D’hier à aujourd’hui (deuxième partie)

Photo courtoisie: GETTY IMAGES / PAUL MCKINNON

Dans le cadre d’un cours du Cégep de Joliette, j’ai été amenée à traiter d’un sujet de mon choix portant sur une des grandes tragédies de l’histoire. À la suite des récents événements survenus à Joliette, il m’était impossible de passer sous silence une situation aussi importante que la cause autochtone. Mon nom est Juliette Breault, j’en suis à ma deuxième année du programme de sciences de la nature et comme citoyenne et jeune étudiante, sensible à autrui et à la tolérance, dans ce monde, trop individualiste,  je me donne pour mission d’intervenir et sensibiliser le plus d’individus à cette réalité.

Aujourd’hui.

Azraya Ackabee-Kpkopeace, Deborah Ann Sloss, Trudy Gopher, Joséphine Chakasim, Nicole Daniels, … « Qui sont et qu’ont en commun toutes ces femmes? », vous me direz. Il s’agit de quelques-unes de celles que l’on retrouve sur la très (trop) longue liste de femmes autochtones dont la mort demeure suspecte au Canada. Ne vous méprenez pas, on ne parle pas ici d’une dizaine d’entre elles, mais bien de plus de 1200 depuis une trentaine d’années, ici, sur notre belle terre canadienne. « Notre » belle terre. Cet anodin passage met en lumière l’absurde idée que se fait la typique et privilégiée personne blanche originairement québécoise de l’histoire de sa province, de son pays et de sa culture. Pourquoi ne pas effectuer un bref retour sur l’histoire des peuples des Premières Nations, qui étaient « sur leurs terres » bien avant que l’Homme blanc n’arrive pour coloniser ces terres et tant qu’à y être, pourquoi ne pas laisser tomber les idées préconçues et les stéréotypes qui accompagnent chaque québécois lors de son apprentissage de l’histoire de la Belle Province. Ceci est le deuxième de 2 billets qui permettront de faire la lumière sur une mince partie du projet de colonisation européen et des cicatrices qu’il a laissé sur la vie des membres des Premières Nations, principalement sur celle des femmes autochtones.

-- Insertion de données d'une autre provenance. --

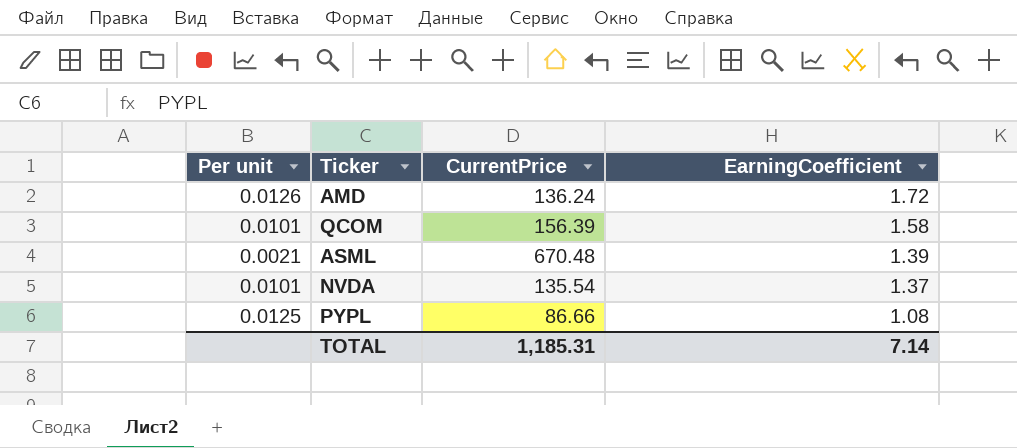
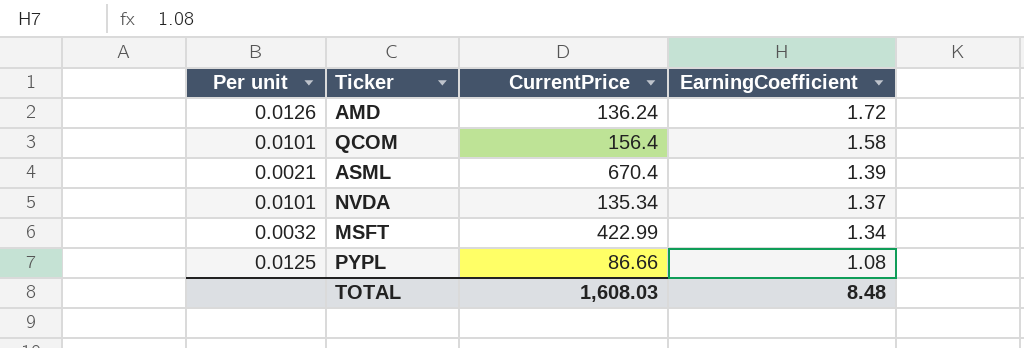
QCOM | CurrentPrice: 156.39 -> 156.4
ASML | CurrentPrice: 670.48 -> 670.4
NVDA | CurrentPrice: 135.54 -> 135.34
row MSFT: none -> 0.0032 | 422.99 | 1.34
TOTAL | CurrentPrice: 1,185.31 -> 1,608.03
TOTAL | EarningCoefficient: 7.14 -> 8.48

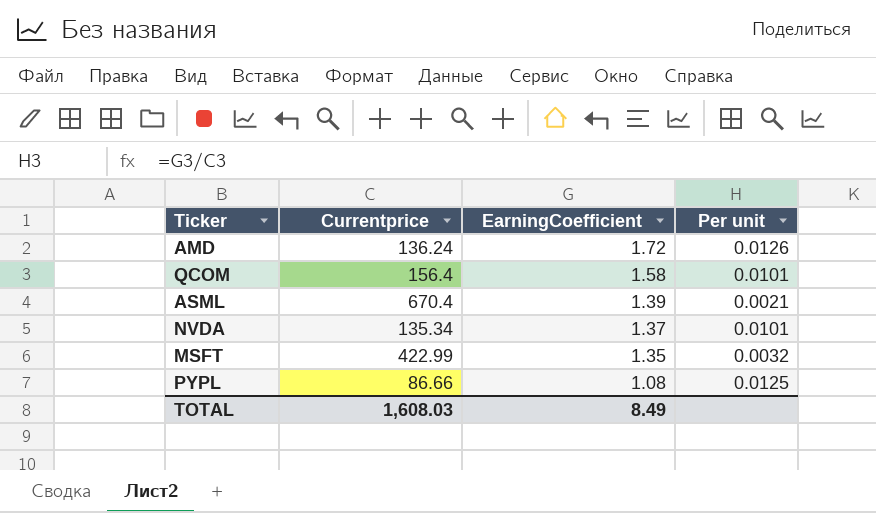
column name: CurrentPrice -> Currentprice
column Per unit | position: 1 -> 4
MSFT | EarningCoefficient: 1.34 -> 1.35
TOTAL | EarningCoefficient: 8.48 -> 8.49

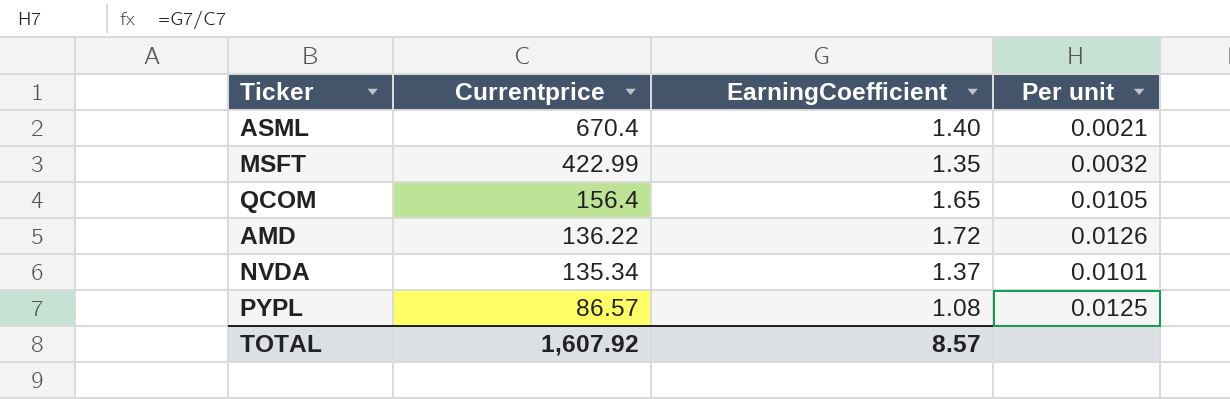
row order: EarningCoefficient descending -> Currentprice descending
ASML | EarningCoefficient: 1.39 -> 1.40
QCOM | EarningCoefficient: 1.58 -> 1.65
QCOM | Per unit: 0.0101 -> 0.0105
AMD | Currentprice: 136.24 -> 136.22
PYPL | Currentprice: 86.66 -> 86.57
TOTAL | Currentprice: 1,608.03 -> 1,607.92
TOTAL | EarningCoefficient: 8.49 -> 8.57

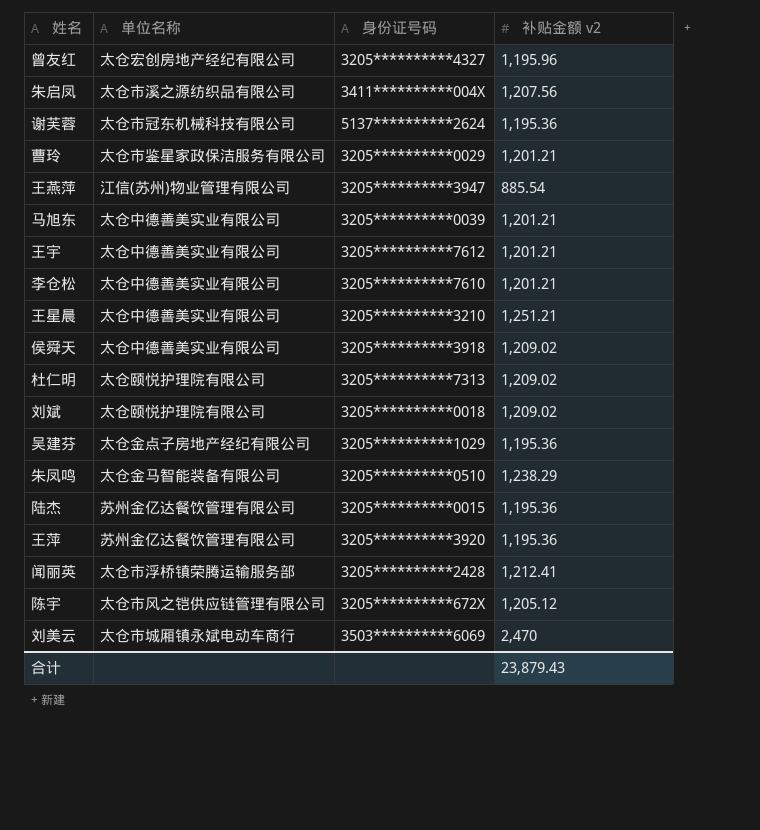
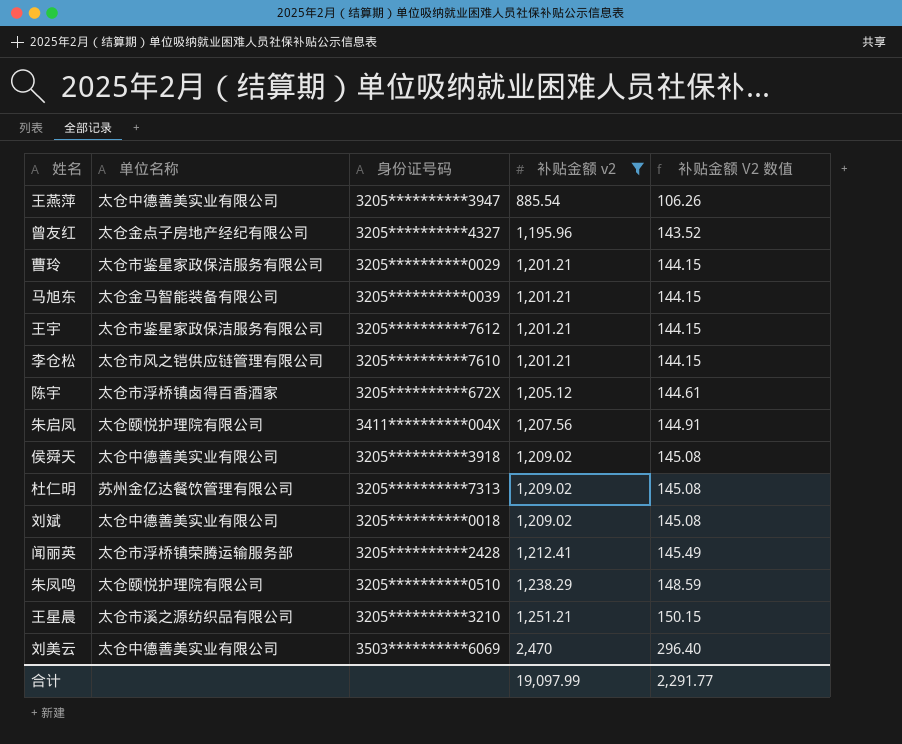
filter: none -> 补贴金额 v2 != 1,195.36
row order: none -> 补贴金额 v2 ascending
column 补贴金额 V2 数值 | formula: none -> [补贴金额 v2] * 0.12
王燕萍 | 单位名称: 江信(苏州)物业管理有限公司 -> 太仓中德善美实业有限公司
曾友红 | 单位名称: 太仓宏创房地产经纪有限公司 -> 太仓金点子房地产经纪有限公司
马旭东 | 单位名称: 太仓中德善美实业有限公司 -> 太仓金马智能装备有限公司
王宇 | 单位名称: 太仓中德善美实业有限公司 -> 太仓市鉴星家政保洁服务有限公司
李仓松 | 单位名称: 太仓中德善美实业有限公司 -> 太仓市风之铠供应链管理有限公司
陈宇 | 单位名称: 太仓市风之铠供应链管理有限公司 -> 太仓市浮桥镇卤得百香酒家
朱启凤 | 单位名称: 太仓市溪之源纺织品有限公司 -> 太仓颐悦护理院有限公司
杜仁明 | 单位名称: 太仓颐悦护理院有限公司 -> 苏州金亿达餐饮管理有限公司
刘斌 | 单位名称: 太仓颐悦护理院有限公司 -> 太仓中德善美实业有限公司
朱凤鸣 | 单位名称: 太仓金马智能装备有限公司 -> 太仓颐悦护理院有限公司
王星晨 | 单位名称: 太仓中德善美实业有限公司 -> 太仓市溪之源纺织品有限公司
刘美云 | 单位名称: 太仓市城厢镇永斌电动车商行 -> 太仓中德善美实业有限公司
合计 | 补贴金额 v2: 23,879.43 -> 19,097.99

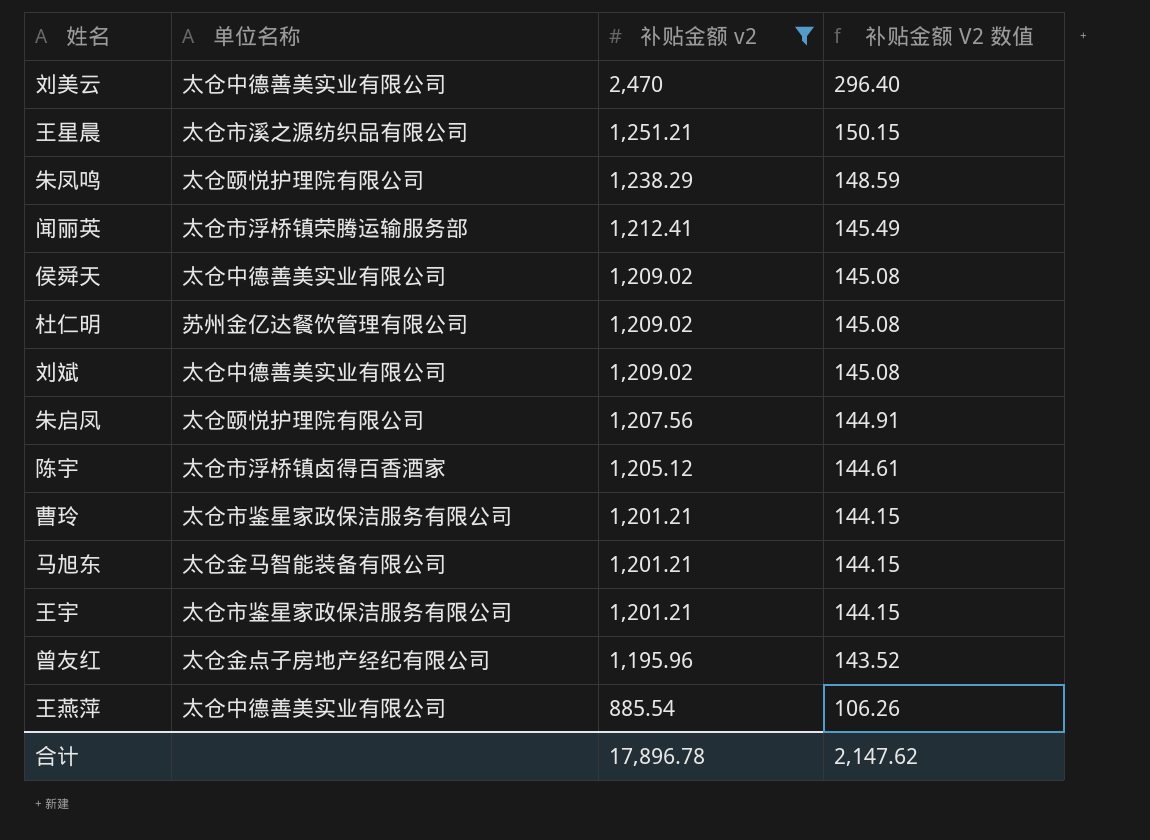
row order: 补贴金额 v2 ascending -> 补贴金额 v2 descending
column 身份证号码 | position: 3 -> none
row 李仓松: 太仓市风之铠供应链管理有限公司 | 3205**********7610 | 1,201.21 | 144.15 -> none
合计 | 补贴金额 v2: 19,097.99 -> 17,896.78
合计 | 补贴金额 V2 数值: 2,291.77 -> 2,147.62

Malheureusement, la domination coloniale européenne blanche sur les populations autochtones n’est pas qu’histoire du passé. Les réserves, qui marquent le sol québécois depuis 1637 (Côte-Nord, Abitibi-Témiscamingue, Nord du Québec, et plusieurs autres), en sont le parfait exemple. Bien qu’elles aient été implantées dans l’espoir de voir les Autochtones se convertir au mode de vie français, l’évolution historique des sociétés n’aura pas aboli les mythes et jugements dirigés envers ces endroits.  Avant de s’attarder à la réalité qui prend place sur ces territoires, il est nécessaire de comprendre que la Loi sur les Indiens sévit toujours aujourd’hui. Dès le moment où ces centaines de milliers d’Autochtones, qui représentent aujourd’hui 4,3% de la population canadienne, se sont vu imposer cette fameuse loi, ils ont été placés sous la tutelle du gouvernement canadien… Qu’est-ce que cela signifie? Eh bien, un régime de tutelle octroie au « tuteur », comprendre ici « gouvernement du Canada », le rôle de gérer tous les actes de la vie de la personne (ou presque) et de la représenter en continu.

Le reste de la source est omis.